ちゃんと食べているかどうかフィリルを監視すると、ヨクリを倣ったように、ちいさな口でかぷりと取り出した食べ物をかじっているところだった。
少女はもぐもぐと口を動かし、飲み込む。次に小さく目を見開いたところまでヨクリが確認すると、
「おいしい……」
「……ん、でしょ?」
口の中の物を嚥下してから、フィリルに答える。
「外で食べるのもいいんだよ。この時期はちょっと寒いけれどね」
首巻きを上げながら苦笑いし、
「こうやって気持ちのいい場所で誰かと食べるご飯がおいしくないときは、なにか思うところがあったり、体の調子が悪かったりするものだよ。……確かに、食べたくないときはあるけれど、自分が今具合がいいのか悪いのか、簡単に測ることもできる。だから、おろそかにしちゃあ駄目だ」
少女は少しだけ目を伏せて、ヨクリの言葉を反芻する。
「誰かと、食べる」
「うん」
相づちを打って、ヨクリはまた一口食み咀嚼して飲み下す。
「今後、今日みたいに食事がとれなかったときは、必ず俺に言いなさい。一緒に食べよう」
ヨクリは少女の目を見て、
「約束だよ」
「——はい」
フィリルはヨクリにもわかるように、大きく頷いた。ヨクリは笑顔を返して、食事を再開する。そこへいくつかの食べ物を携え、アーシスがヨクリに近づいてきた。もぐもぐやりながらヨクリが隣を促すと、アーシスは腰掛ける。アーシスとしばらく談笑しながら食べていると、
「なんだ、皆食べてきていないのか」
言いながら近寄る人影。マルスだ。
「いや、ちょっと小腹が空いちゃってね。それにしても早かったじゃない」
「たいした物は置いていなかった」
ヨクリに返した台詞とは裏腹に、楽しそうなマルスだった。
「まぁ、どの店も補充用だからね。だいたい消耗品しか売っていない」
「だが、興味深かったよ」
マルスは眼鏡を押し上げながらヨクリに受け答え、あいているアーシスの隣に座す。
「マルスもどうだ? イケるぜ、これ」
「頂こう」
マルスはアーシスからヨクリらと同じ物を受け取り、開封した。四人並んで、かぶりつく。アーシスが食べながら、マルスになにをみてきたか具体的に聞いているのを尻目に、ヨクリはフィリルを観察する。ちびちびと食べているが、調子は落ちていない。おいしいと言っていたし、気に入ってもらえてよかったとヨクリは安堵していた。食に興味がないのは、寂しいから。

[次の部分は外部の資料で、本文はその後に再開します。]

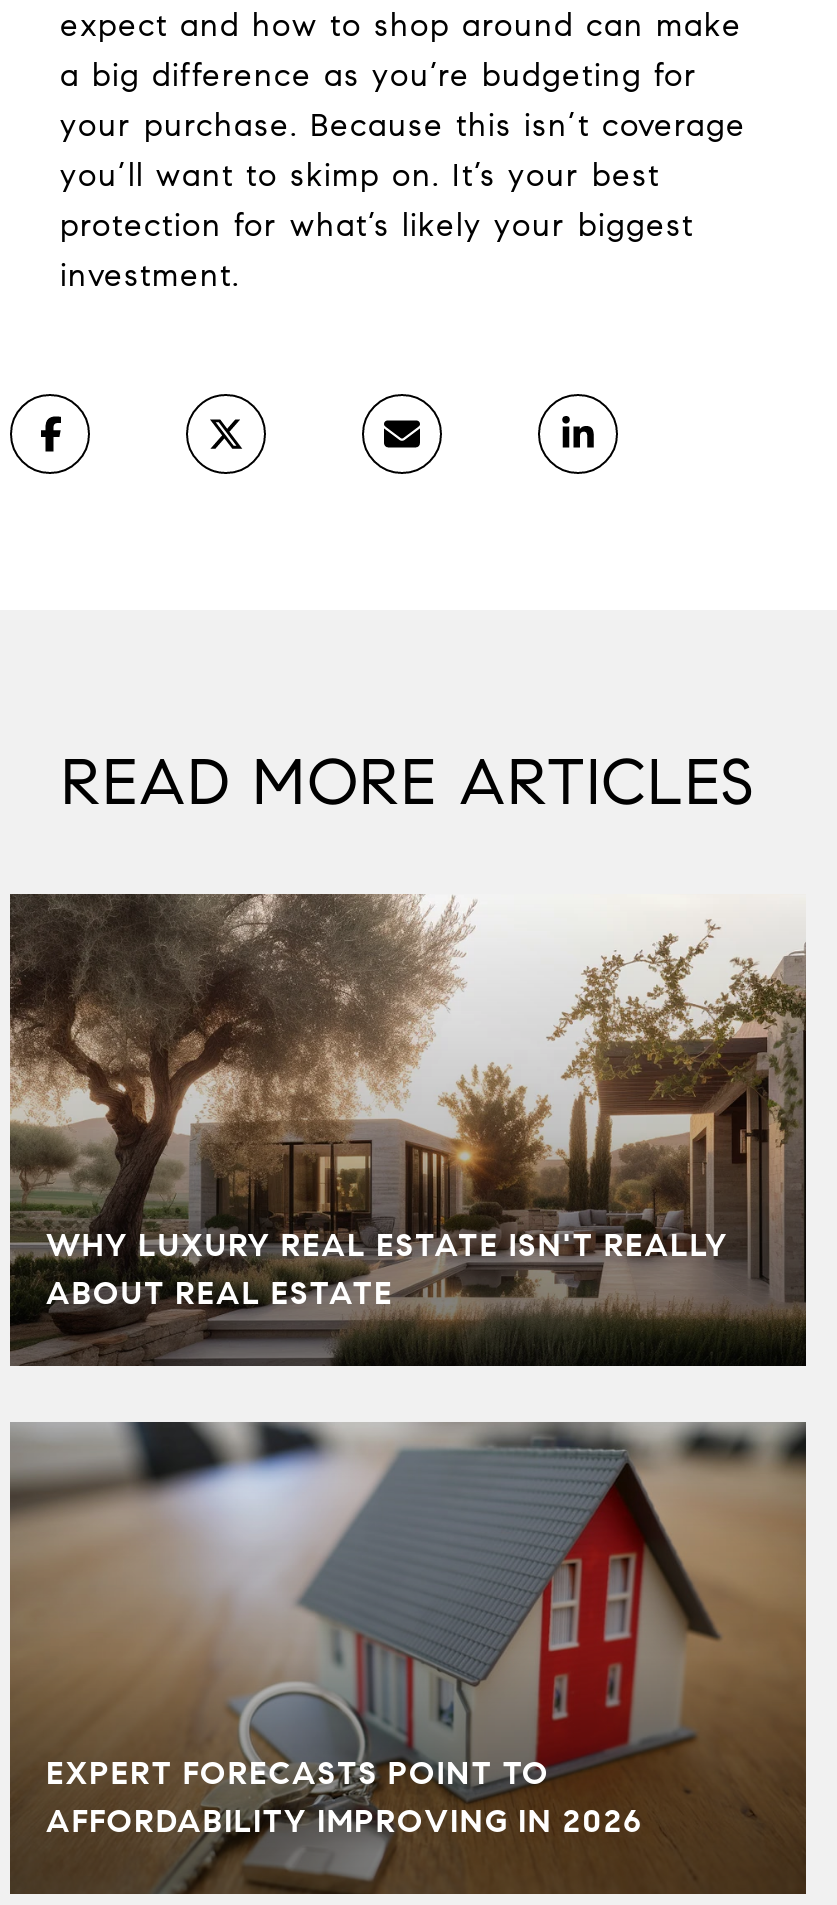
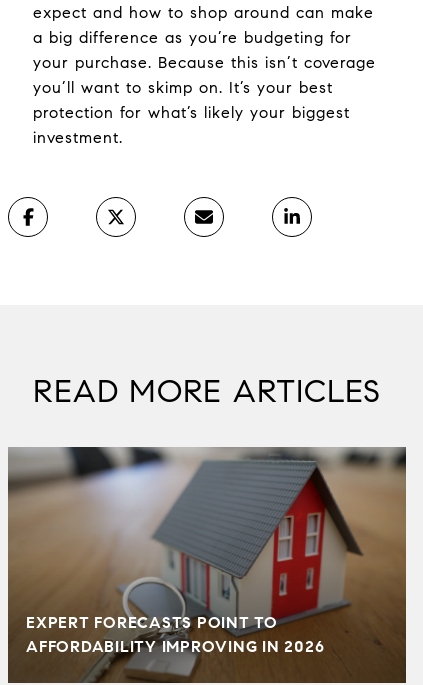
[10,894,808,1366] [image] | WHY LUXURY REAL ESTATE ISN'T REALLY | ABOUT REAL ESTATE -> none

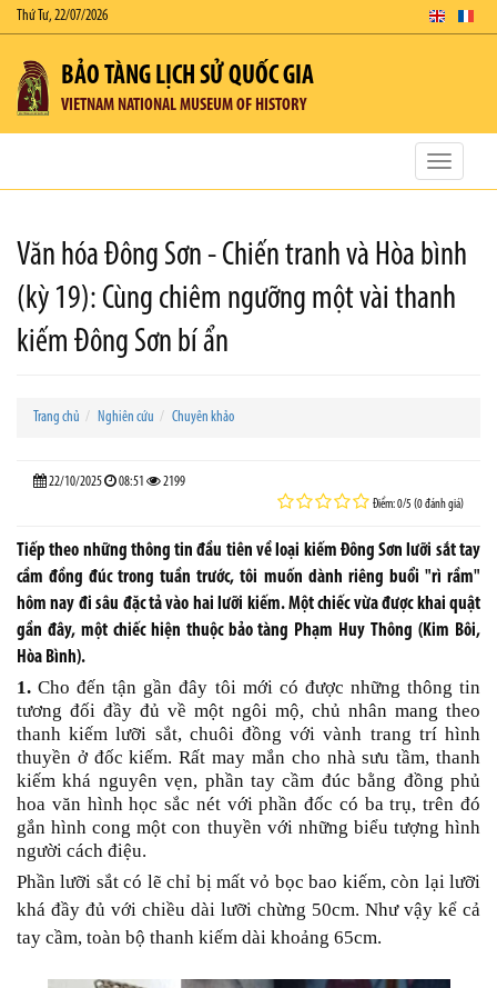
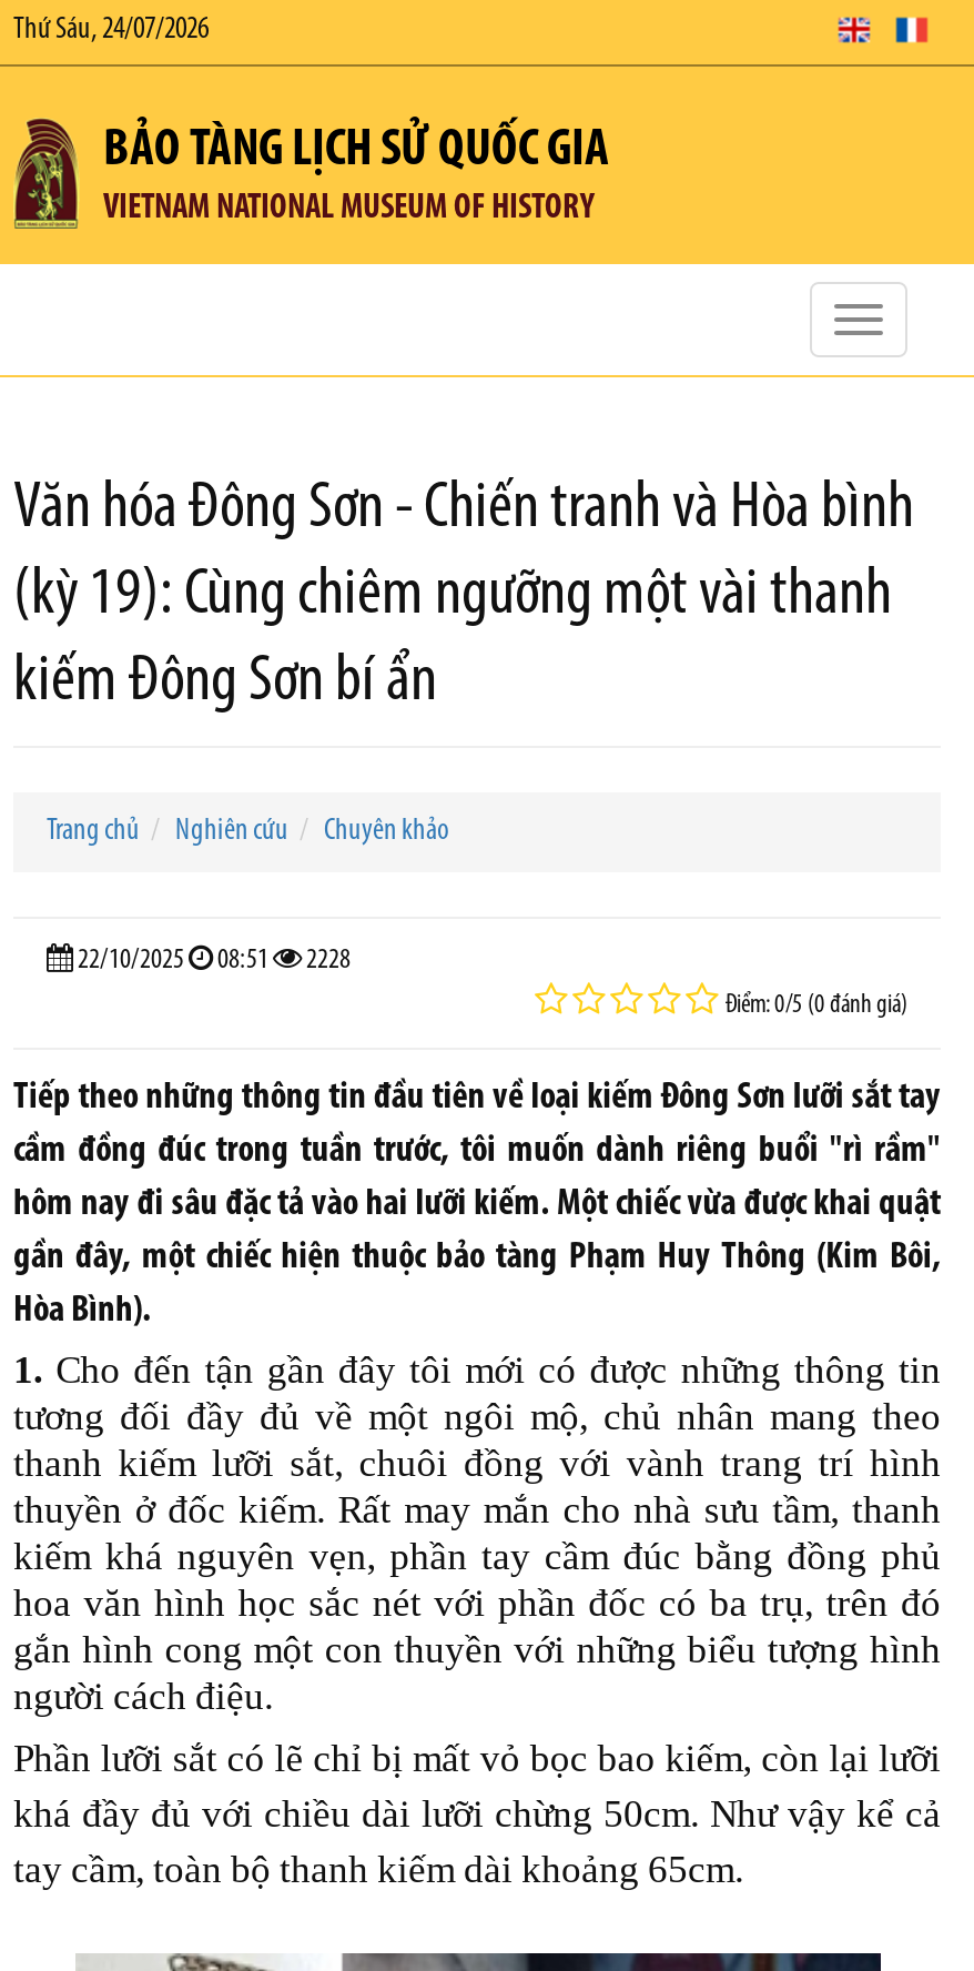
[17,8,108,24] Thứ Tư, 22/07/2026 -> [13,13,209,47] Thứ Sáu, 24/07/2026
[47,475,185,489] 22/10/2025 08:51 2199 -> [73,946,351,974] 22/10/2025 08:51 2228

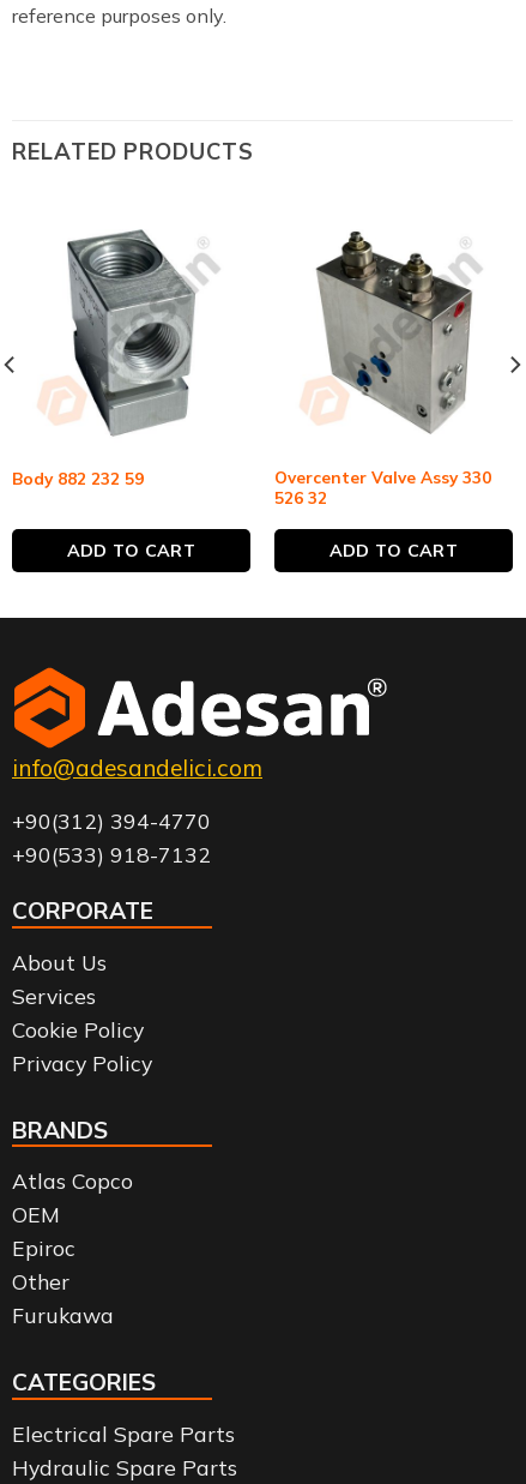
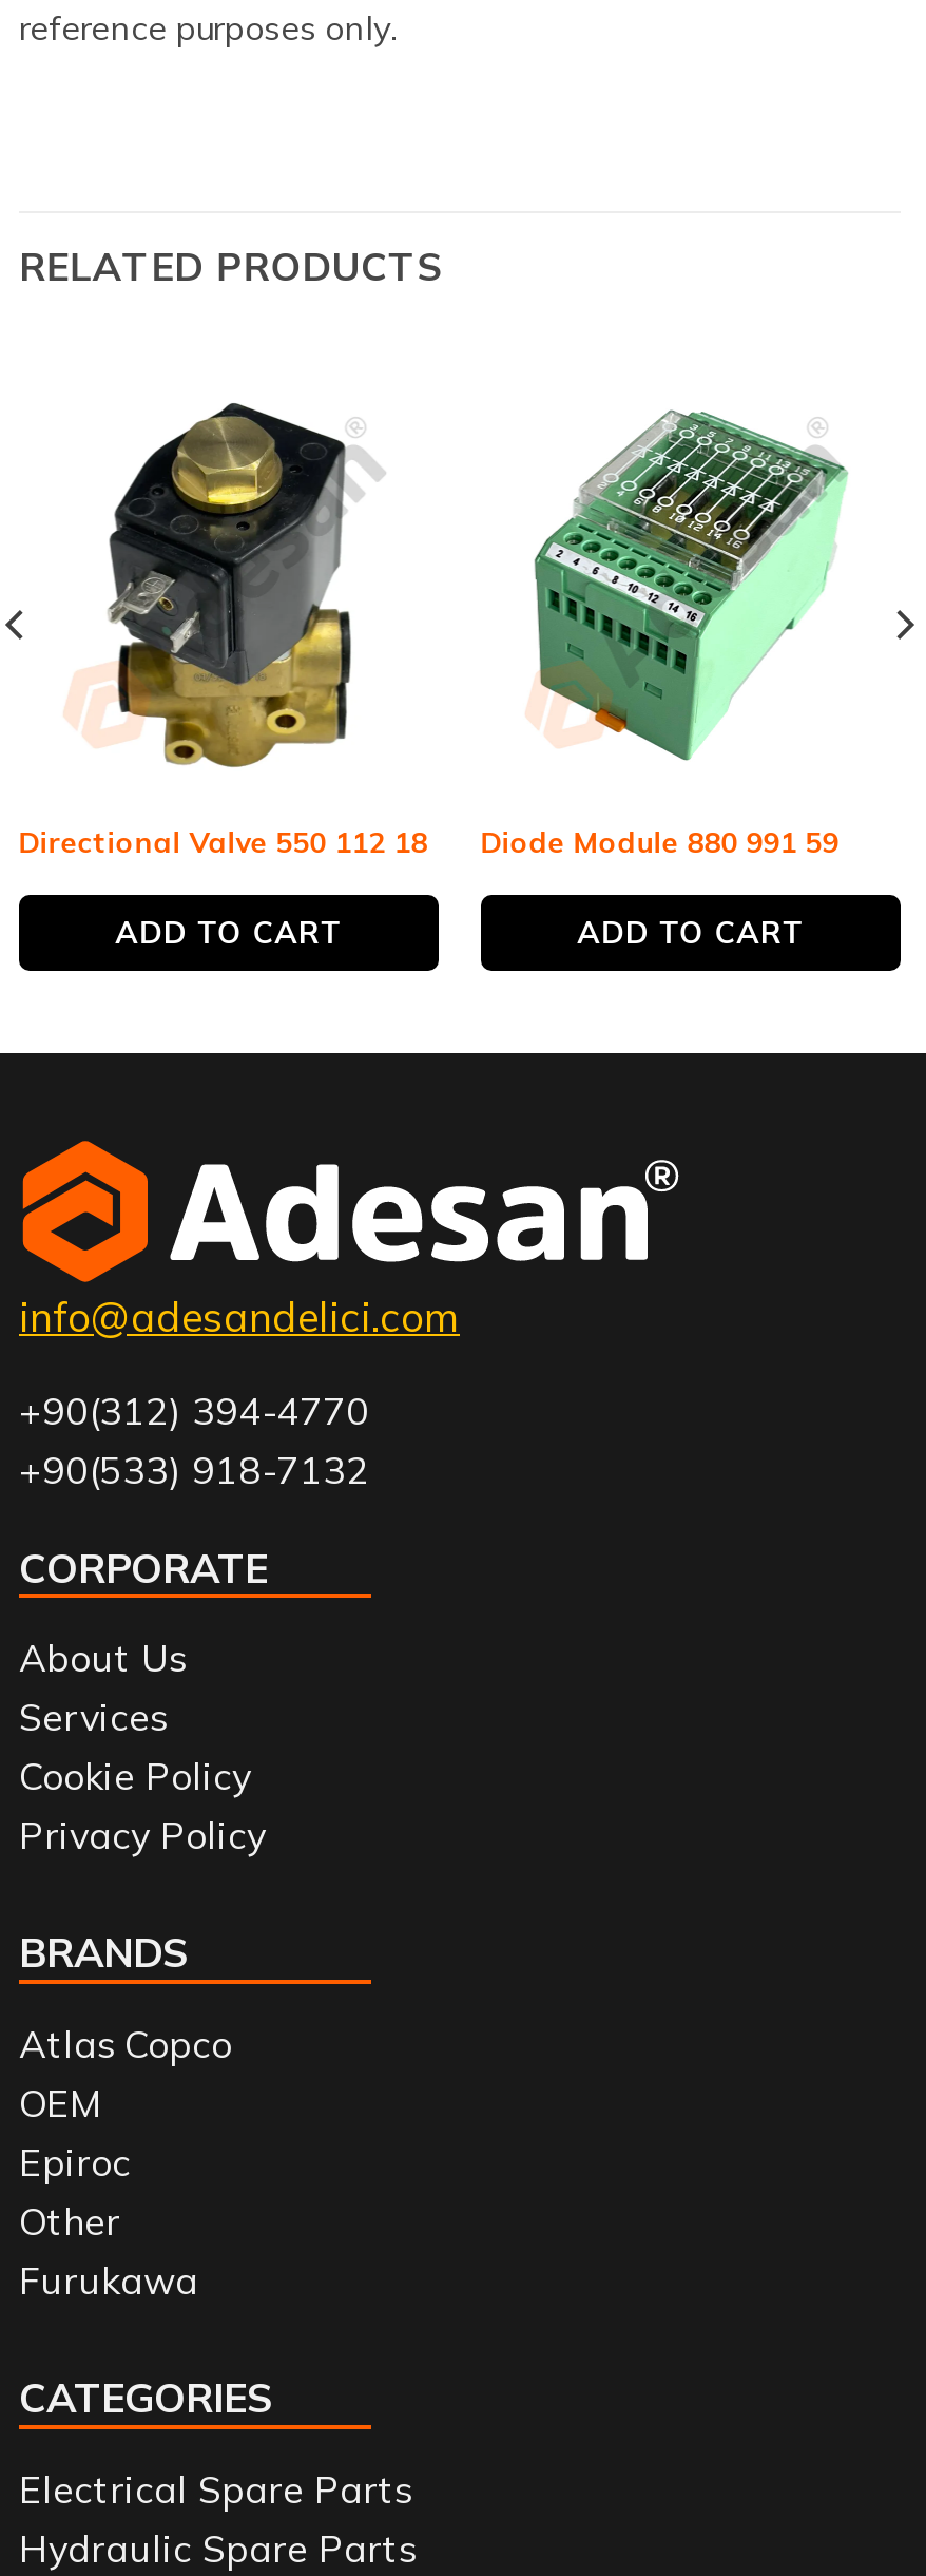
[12,230,200,488] [image] | Body 882 232 59 -> [19,401,428,858] [image] | Directional Valve 550 112 18
[274,230,491,507] [image] | Overcenter Valve Assy 330 | 526 32 -> [481,407,846,858] [image] | Diode Module 880 991 59

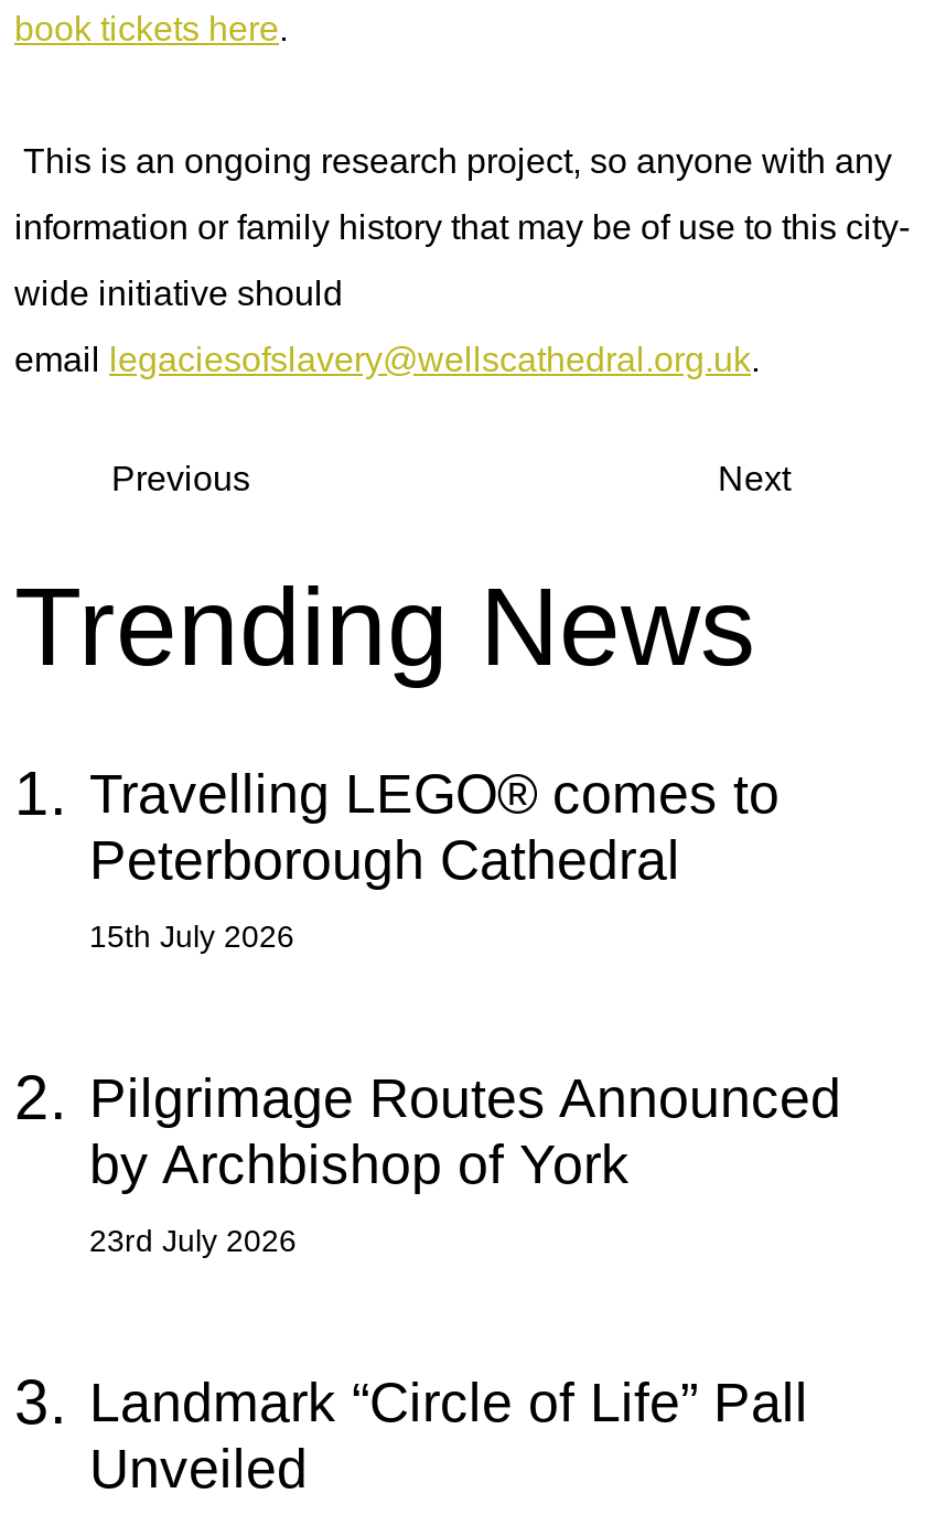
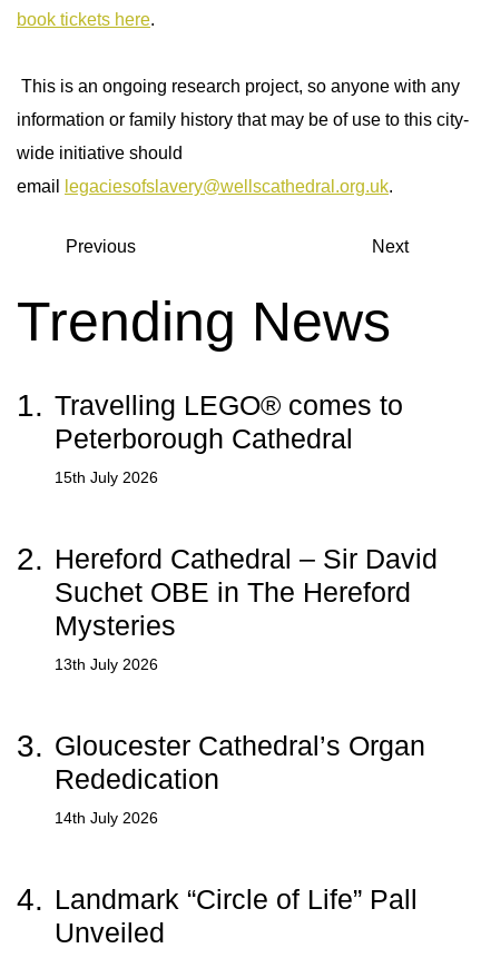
[14,1064,841,1436] 2. Pilgrimage Routes Announced | by Archbishop of York | 23rd July 2026 | 3. Landmark “Circle of Life” Pall -> [17,542,438,917] 2. Hereford Cathedral – Sir David | Suchet OBE in The Hereford | Mysteries | 13th July 2026 | 3. Gloucester Cathedral’s Organ | Rededication | 14th July 2026 | 4. Landmark “Circle of Life” Pall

少し時間が経ち、予想通りというか、最初に食べ終わったのはアーシスで、最後はフィリルだった。マルスは皆の倍程度食べていたアーシスに、しきりに感心していた。
ちょっとの休憩を取って、四人は大門の外へと歩き出す。とうとう、都市外だ。
人間ではなく魔獣が頂点に君臨する、都市外。